Why does Papa Were want to leave a legacy of draconian policies?

Photo by Campus Bee
Written by: 
Lubanga Elivs

For the past few months I have been looking at the events as they have been unfolding at the Ivory Tower emanating from the new tuition policy. I was sudden by the way the students’ leadership reacted to the numerous hasty suspensions and warning letters.

To the guild president, playing dumb may have seemed the only option then but he forgot that this affects us all.  Way back he started too good, fighting for a common cause: those that trusted him with power.

We miss the old Papa Were, who knew that giving government students 4500 for all meals is not enough. The one we knew would not believe in continuous tuition increment: at worst he would fall in for a one time increment. Unit cost billing was something he could never kowtow to.

 

Today, he makes conclusions like he was part of the ‘Rwendeire committee.’ Soon or letter our halls of residence will see their way to the private sector at his hands.

 

The students have resorted to using social media to air their views but this has not been effective. Since those to re-echo their pleas seem to be ‘compromised’.  We miss the Makerere where freedom of expression was an obvious right.

We must keep in mind that the institution implemented a new academic information management system. This is moving hand in hand with the new tuition policy sensitization. The new system automatically adds sur-charges on the students account if they don’t pay a given amount at specific dates. The administration seems not to care about what the students think but more of implementation.

 

Student feedback plays an important role in the smooth running of the institution, but ‘we’ are suffocating with policies and our opinions concealed.
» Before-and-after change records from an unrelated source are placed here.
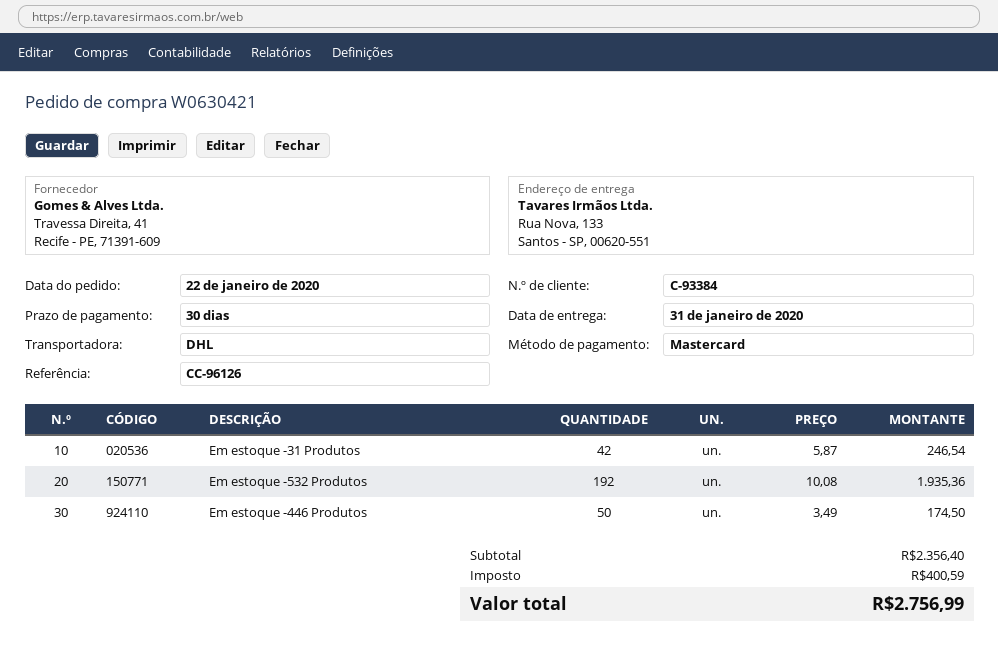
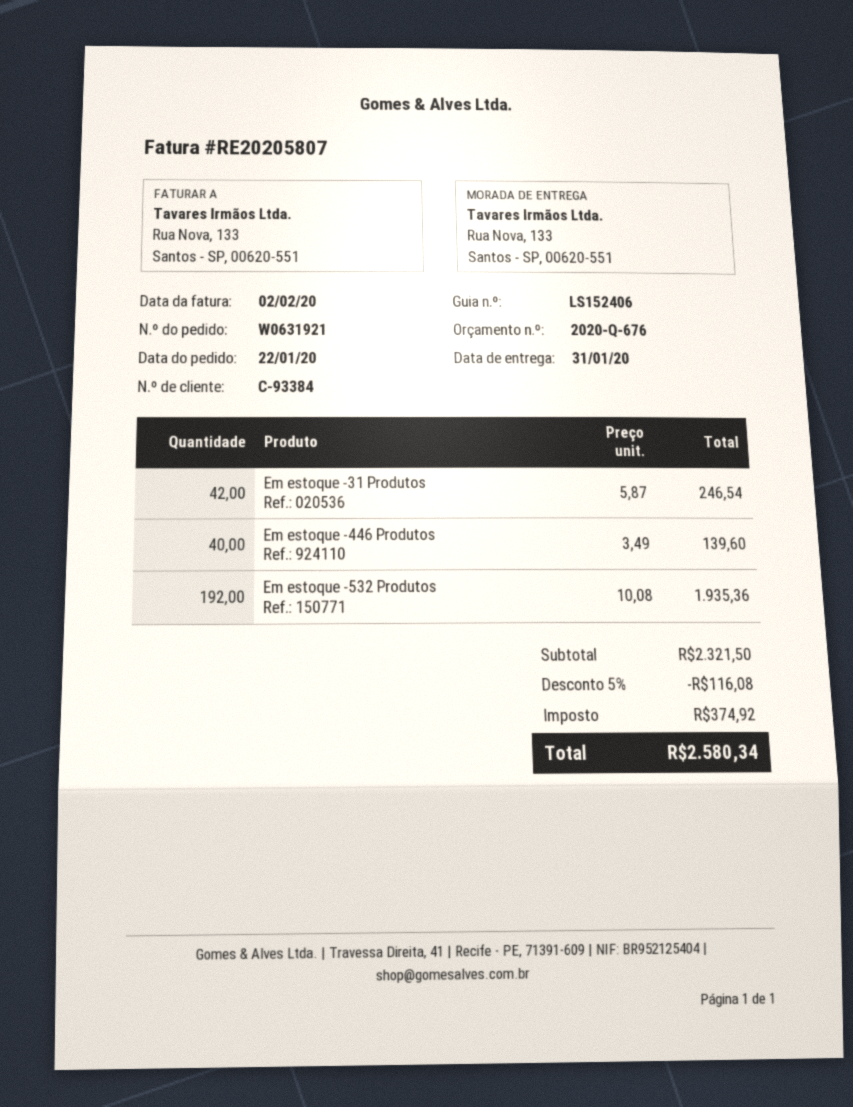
order number: W0630421 -> W0631921
Em estoque -446 Produtos: 50 x 3.49 = 174.50 -> 40 x 3.49 = 139.60
subtotal: 2356.40 -> 2321.50
discount: none -> 5% = 116.08
tax: 400.59 -> 374.92
total: 2756.99 -> 2580.34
This is quite dangerous because it can portray stability in the institution at the cost of the largest stake holders’ students.

 

All these can be sorted amicably if the administration improves on their student engagement skills. When it comes to such sensitive policies the GRC must be mandated to get back to the different constituencies for signatures. This will create inclusiveness for the entire student fraternity and help in collective policy ownership.